Task prompt >>
Within the data below, state how many lines contain the string "start". Provide the number only.

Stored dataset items
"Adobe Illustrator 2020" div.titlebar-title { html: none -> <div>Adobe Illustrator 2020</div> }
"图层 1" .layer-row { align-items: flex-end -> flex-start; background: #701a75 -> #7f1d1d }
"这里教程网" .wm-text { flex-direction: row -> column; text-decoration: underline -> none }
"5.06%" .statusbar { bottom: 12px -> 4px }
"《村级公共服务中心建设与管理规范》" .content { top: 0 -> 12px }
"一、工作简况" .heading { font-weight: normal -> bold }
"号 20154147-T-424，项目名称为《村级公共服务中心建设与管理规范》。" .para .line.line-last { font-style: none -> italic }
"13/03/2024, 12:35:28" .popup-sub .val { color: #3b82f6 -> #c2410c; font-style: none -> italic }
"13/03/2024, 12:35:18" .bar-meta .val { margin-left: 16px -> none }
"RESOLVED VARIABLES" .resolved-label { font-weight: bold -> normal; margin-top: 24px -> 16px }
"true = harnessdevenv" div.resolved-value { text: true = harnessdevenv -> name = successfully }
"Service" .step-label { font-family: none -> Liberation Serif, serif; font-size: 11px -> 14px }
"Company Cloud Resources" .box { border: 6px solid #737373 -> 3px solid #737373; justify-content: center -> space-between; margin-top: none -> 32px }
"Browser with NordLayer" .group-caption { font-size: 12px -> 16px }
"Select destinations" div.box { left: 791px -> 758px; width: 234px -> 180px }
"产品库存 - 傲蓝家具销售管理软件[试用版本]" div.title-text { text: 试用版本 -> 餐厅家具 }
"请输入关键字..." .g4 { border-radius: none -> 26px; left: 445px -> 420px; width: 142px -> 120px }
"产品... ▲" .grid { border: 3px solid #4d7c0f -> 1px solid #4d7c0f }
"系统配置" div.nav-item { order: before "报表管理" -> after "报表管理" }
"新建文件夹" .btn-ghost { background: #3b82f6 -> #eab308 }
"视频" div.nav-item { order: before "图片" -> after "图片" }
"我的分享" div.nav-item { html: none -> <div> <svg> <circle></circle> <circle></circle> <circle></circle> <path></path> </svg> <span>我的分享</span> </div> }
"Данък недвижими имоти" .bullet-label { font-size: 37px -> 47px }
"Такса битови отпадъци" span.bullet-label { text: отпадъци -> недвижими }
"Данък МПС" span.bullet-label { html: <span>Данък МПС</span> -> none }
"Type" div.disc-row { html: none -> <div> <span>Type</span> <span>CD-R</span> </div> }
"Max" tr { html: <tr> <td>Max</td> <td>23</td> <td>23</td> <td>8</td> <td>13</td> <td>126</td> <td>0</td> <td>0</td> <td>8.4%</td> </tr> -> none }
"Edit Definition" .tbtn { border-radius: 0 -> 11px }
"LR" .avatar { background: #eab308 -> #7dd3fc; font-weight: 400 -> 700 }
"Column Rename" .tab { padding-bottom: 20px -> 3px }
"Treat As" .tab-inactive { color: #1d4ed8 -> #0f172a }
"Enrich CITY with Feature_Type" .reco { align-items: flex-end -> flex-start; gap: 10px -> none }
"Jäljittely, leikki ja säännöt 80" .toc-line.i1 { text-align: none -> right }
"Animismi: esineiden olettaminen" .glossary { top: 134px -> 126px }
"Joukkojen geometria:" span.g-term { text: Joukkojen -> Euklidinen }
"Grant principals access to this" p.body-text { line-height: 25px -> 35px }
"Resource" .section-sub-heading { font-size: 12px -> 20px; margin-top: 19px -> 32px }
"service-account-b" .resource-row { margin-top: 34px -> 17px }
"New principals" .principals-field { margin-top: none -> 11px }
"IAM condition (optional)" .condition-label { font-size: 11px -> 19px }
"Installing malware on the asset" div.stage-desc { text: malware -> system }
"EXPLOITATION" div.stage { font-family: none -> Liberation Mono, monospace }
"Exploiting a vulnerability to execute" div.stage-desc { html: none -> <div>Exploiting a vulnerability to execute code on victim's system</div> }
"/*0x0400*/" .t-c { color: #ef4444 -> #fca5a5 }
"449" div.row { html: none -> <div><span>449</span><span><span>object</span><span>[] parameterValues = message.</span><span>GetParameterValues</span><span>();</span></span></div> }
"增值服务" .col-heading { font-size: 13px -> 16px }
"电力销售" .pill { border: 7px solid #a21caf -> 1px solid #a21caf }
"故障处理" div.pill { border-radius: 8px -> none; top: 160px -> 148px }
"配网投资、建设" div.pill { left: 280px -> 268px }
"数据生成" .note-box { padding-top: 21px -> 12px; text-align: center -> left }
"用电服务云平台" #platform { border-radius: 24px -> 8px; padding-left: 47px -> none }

Answer to this task >>
2